И тот и другой Викторы цвет своего сердца в лихое время перемен, в отличие от  многих других журналистов, не поменяли

В редакции он  был  дружен с Олегом Логиновым.

А я был дружен и с тем и другим.

Сам  — повторяю, характера мягкого и уступчивого

Но дружен в редакции был  именно с этими самыми отчаянными в редакции забияками.

Я оформил  большинство его материалов, после того как стал работать в газете.

Многие материалы я  оформлял и  Олегу, ведшему тогда в газете городскую страницу «Барнаул»

Виктор меня  всегда приятельски и обходительно, на пределе вежливости заводил как  самого дорогого гостя в кабинет.

Это значит  — в нем созрел фельетон.

И порой получалось, что ему  его кому-то нужно было без утайки поначалу рассказать…

И он меня посвящал затем при этом во все  детали предстоящего своего сочинения.

Иногда даже принимал к сведению мои замечания.

А я у него все это  иллюстрировал.

Про словам жены его (это ею сказано было во время прощального обеда, когда она слушала слова восхищения, которые говорили искренне о нем его товарищи по перу), он  был очень, однако непростым в повседневной жизни человеком.

И это, наверное, так и было.

Умер же – от чего-то сердечного.

В крайне непростых условиях своей работы, когда ему приходилось настойчиво и дотошно вникать туда, куда другой трижды бы вникать поопасался. И не жалея себя защищать всех  сирых, убогих и обиженных.

Проблемы  выбора в этом вопросе у этого отважного журналиста никогда не было.

Ходила история о том, что его, еще в самом начале его работы в газете, его жестоко избили в трамвае на площади Октября какие-то отморозки, которым он сделал замечание за хамское поведение. И как по настоянию Юрия Майорова, обратившегося в крайком, их нашли на следующий же день. А сам же он потом просил их простить.

Жил он в районе площади Октября, где сегодня стоит  недавно выстроенное  Барнаульское МГУ на Ленинских или там теперь чьих  горах.

Похоронен — на Власихинском кладбище.

Очень скромно.

Что я впоследствии, там будучи, — увы! — этой могилы в  лесе монументов и недорогой бетонной крошки памятников, сыскать его могилу уже и не смог.

Теперь о нем, как о философе.

Бесспорно, это был  большой и яркой эрудиции человек.

Именно в его пору, когда на страницах газеты каждую неделю появлялись его фельетоны, в них, кроме отрицательных персонажей  всегда присутствовали краеугольные камни  человеческого ума и мысли: Лев Толстой, Федор Достоевский, Пушкин, Александр Блок, Чехов, Суворов…

Целый сонм литературных героев: Макар Нагульнов, дед Щукать, Герасим из Му-му Тургенева, незнакомка Блока (это в фельетоне-то!)…

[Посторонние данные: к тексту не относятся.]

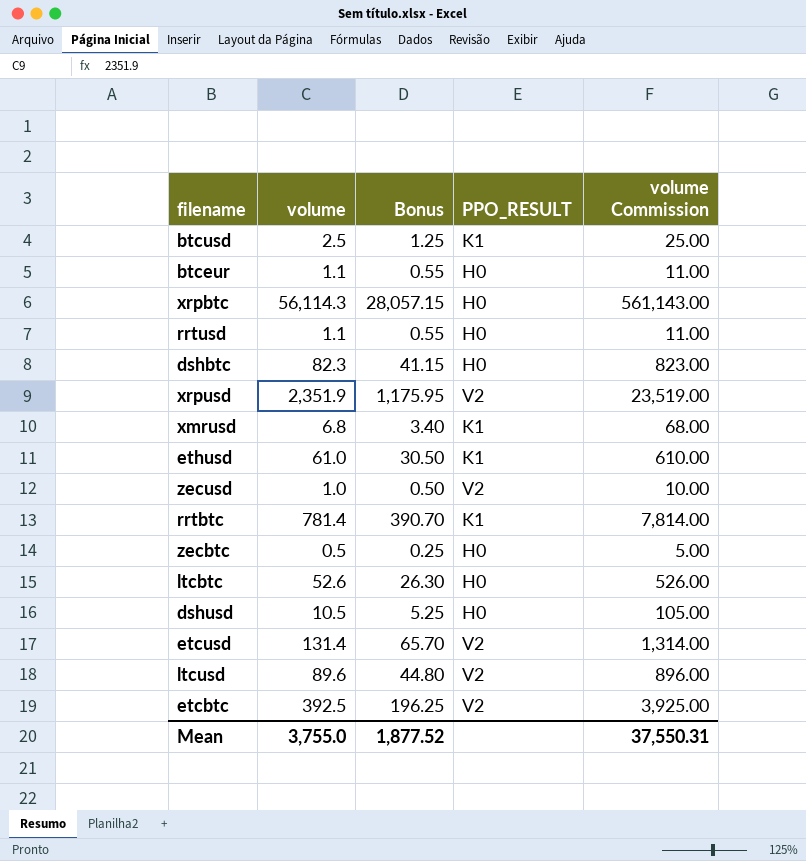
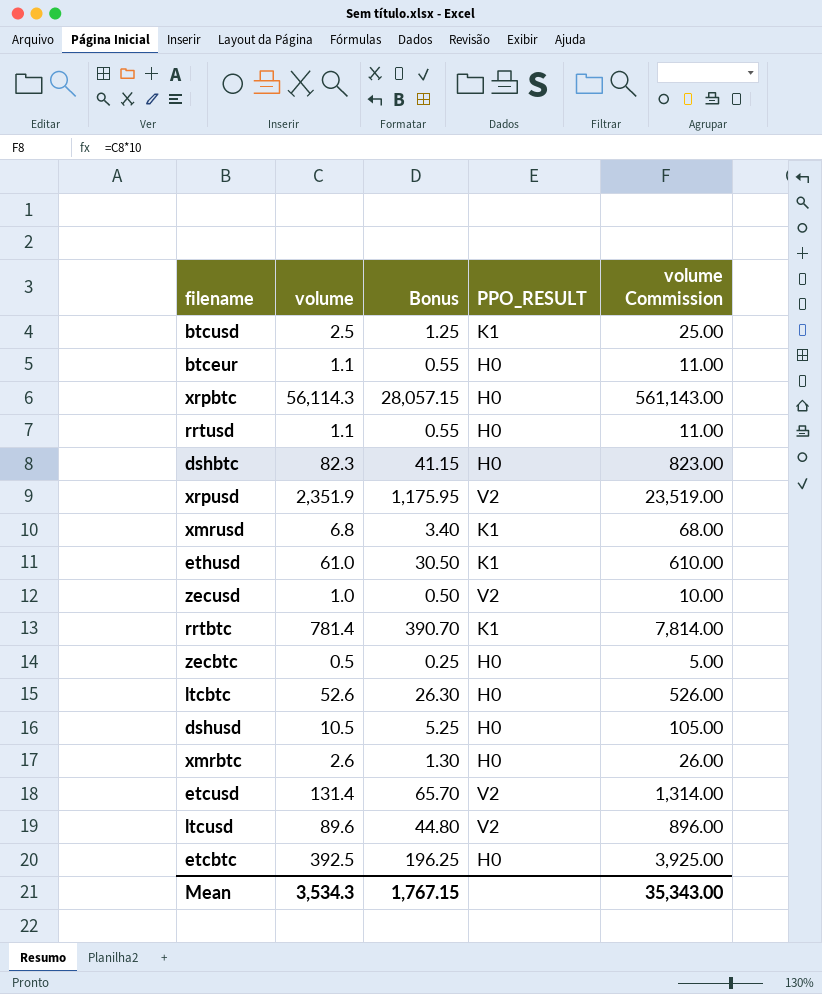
row xmrbtc: none -> 2.6 | 1.30 | H0 | 26.00
etcbtc | PPO_RESULT: V2 -> H0
Mean | volume: 3,755.0 -> 3,534.3
Mean | Bonus: 1,877.52 -> 1,767.15
Mean | volume Commission: 37,550.31 -> 35,343.00

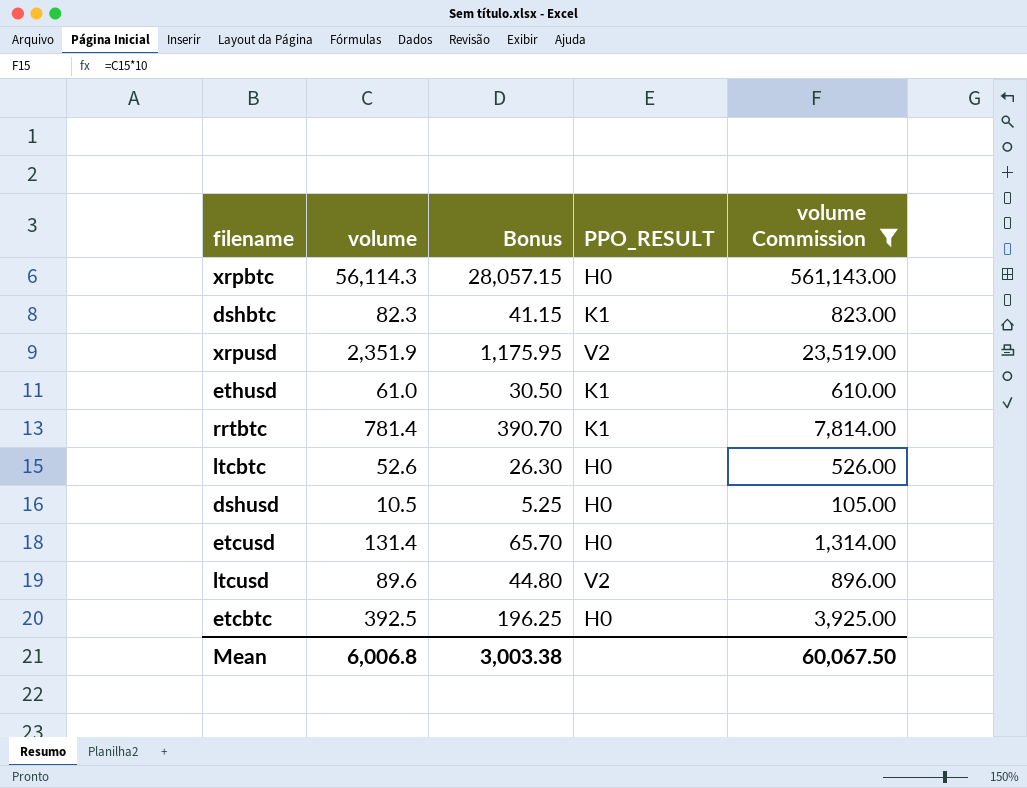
filter: none -> volume Commission >= 105.00
dshbtc | PPO_RESULT: H0 -> K1
etcusd | PPO_RESULT: V2 -> H0
Mean | volume: 3,534.3 -> 6,006.8
Mean | Bonus: 1,767.15 -> 3,003.38
Mean | volume Commission: 35,343.00 -> 60,067.50

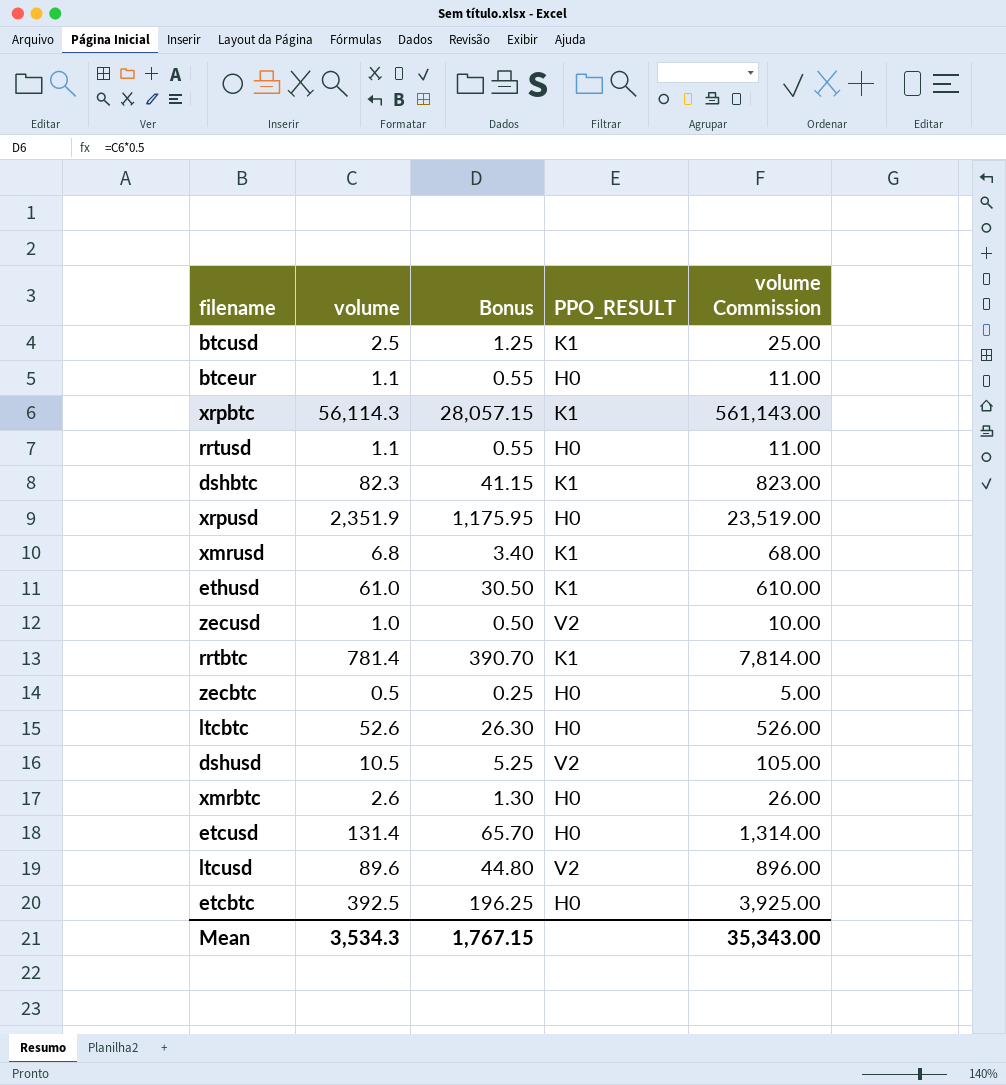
filter: volume Commission >= 105.00 -> none
xrpbtc | PPO_RESULT: H0 -> K1
xrpusd | PPO_RESULT: V2 -> H0
dshusd | PPO_RESULT: H0 -> V2
Mean | volume: 6,006.8 -> 3,534.3
Mean | Bonus: 3,003.38 -> 1,767.15
Mean | volume Commission: 60,067.50 -> 35,343.00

Это вот только те, что пришли влет на ум.

Он рассказал мне философский подтекст Гоголевского «Вия», который просто потрясло меня тогда своей запредельной глубиной.

К сожалению великому я это его объяснения не записал.

И ничего подобного в разливанном  море материалов о Гоголе, потом при долгих моих розысках в книгах, дабы найти нечто подобное, я так и не нашел.

А то, что он сказал, сегодня, пожалуй, не передам и в двух словах.

Понимая только теперь одно, что  в глубине его сознания таился и большой и непревзойденный философ.

Также до сих пор помню  его  долгий и обстоятельный разбор именно с высоких мировоззренческих вершин, той же казалась  бы  затасканной в обиходном употреблении повести Ивана Тургенева «Му-му».

Мысль его всегда была устремлена вглубь каждого, даже самого заурядного явления, в котором он находил всегда случившемуся глубокий подтекст.

Мне кажется, что время еще смахнет не раз пыль забвения с его имени.